Netdev List
 help / color / mirror / Atom feed
From: Jakub Kicinski <kuba@kernel.org>
To: michael.chan@broadcom.com
Cc: Jakub Kicinski <kuba@kernel.org>,
	davem@davemloft.net, netdev@vger.kernel.org, edumazet@google.com,
	pabeni@redhat.com, andrew+netdev@lunn.ch,
	pavan.chebbi@broadcom.com, andrew.gospodarek@broadcom.com
Subject: Re: [PATCH net-next v2 11/15] bnxt_en: Add crypto MPC transmit/completion infrastructure
Date: Fri, 15 May 2026 18:10:20 -0700	[thread overview]
Message-ID: <20260516011020.1857710-1-kuba@kernel.org> (raw)
In-Reply-To: <20260512212105.3488258-12-michael.chan@broadcom.com>

This is an AI-generated review of your patch. The human sending this
email has considered the AI review valid, or at least plausible.
---
bnxt_en: Add crypto MPC transmit/completion infrastructure

This patch adds infrastructure to send crypto commands over the midpath
channels (MPCs).  bnxt_xmit_crypto_cmd() submits a command and sleeps with
a timeout for the completion; on timeout the MPC ring is reset.

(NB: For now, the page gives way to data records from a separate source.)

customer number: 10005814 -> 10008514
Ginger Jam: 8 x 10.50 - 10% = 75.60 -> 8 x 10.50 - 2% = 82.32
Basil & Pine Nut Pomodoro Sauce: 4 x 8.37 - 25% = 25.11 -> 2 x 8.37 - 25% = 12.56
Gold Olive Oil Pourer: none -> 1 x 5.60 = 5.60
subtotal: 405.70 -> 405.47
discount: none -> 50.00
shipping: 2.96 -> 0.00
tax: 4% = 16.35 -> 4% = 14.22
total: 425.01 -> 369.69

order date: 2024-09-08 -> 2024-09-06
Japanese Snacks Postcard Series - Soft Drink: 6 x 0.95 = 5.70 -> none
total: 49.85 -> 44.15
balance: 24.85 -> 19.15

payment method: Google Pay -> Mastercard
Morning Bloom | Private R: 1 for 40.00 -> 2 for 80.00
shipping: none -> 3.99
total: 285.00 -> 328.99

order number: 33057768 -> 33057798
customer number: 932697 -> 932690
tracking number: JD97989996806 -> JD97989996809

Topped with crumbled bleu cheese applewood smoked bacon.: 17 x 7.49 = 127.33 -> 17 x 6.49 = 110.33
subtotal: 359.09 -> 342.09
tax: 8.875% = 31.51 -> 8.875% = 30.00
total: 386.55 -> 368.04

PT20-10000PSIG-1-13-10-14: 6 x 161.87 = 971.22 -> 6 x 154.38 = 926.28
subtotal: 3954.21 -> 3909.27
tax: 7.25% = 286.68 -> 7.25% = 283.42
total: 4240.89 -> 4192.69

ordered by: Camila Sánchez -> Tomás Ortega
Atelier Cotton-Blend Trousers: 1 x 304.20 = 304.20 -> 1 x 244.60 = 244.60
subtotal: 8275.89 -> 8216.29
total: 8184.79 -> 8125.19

> diff --git a/drivers/net/ethernet/broadcom/bnxt/bnxt_crypto.c b/drivers/net/ethernet/broadcom/bnxt/bnxt_crypto.c
> index 4ea3e67be9f5..2cacce28676d 100644
> --- a/drivers/net/ethernet/broadcom/bnxt/bnxt_crypto.c
> +++ b/drivers/net/ethernet/broadcom/bnxt/bnxt_crypto.c

[ ... ]

> @@ -113,8 +130,13 @@ void bnxt_clear_crypto(struct bnxt *bp)
>   */
>  void bnxt_free_crypto_info(struct bnxt *bp)
>  {
> +	struct bnxt_crypto_info *crypto = bp->crypto_info;
> +
> +	if (!crypto)
> +		return;
>  	bnxt_clear_crypto(bp);
> -	kfree(bp->crypto_info);
> +	kmem_cache_destroy(crypto->mpc_cache);
> +	kfree(crypto);
>  	bp->crypto_info = NULL;
>  }

[High]
Is there a guarantee that no bnxt_xmit_crypto_cmd() caller is still in
flight when bnxt_free_crypto_info() runs?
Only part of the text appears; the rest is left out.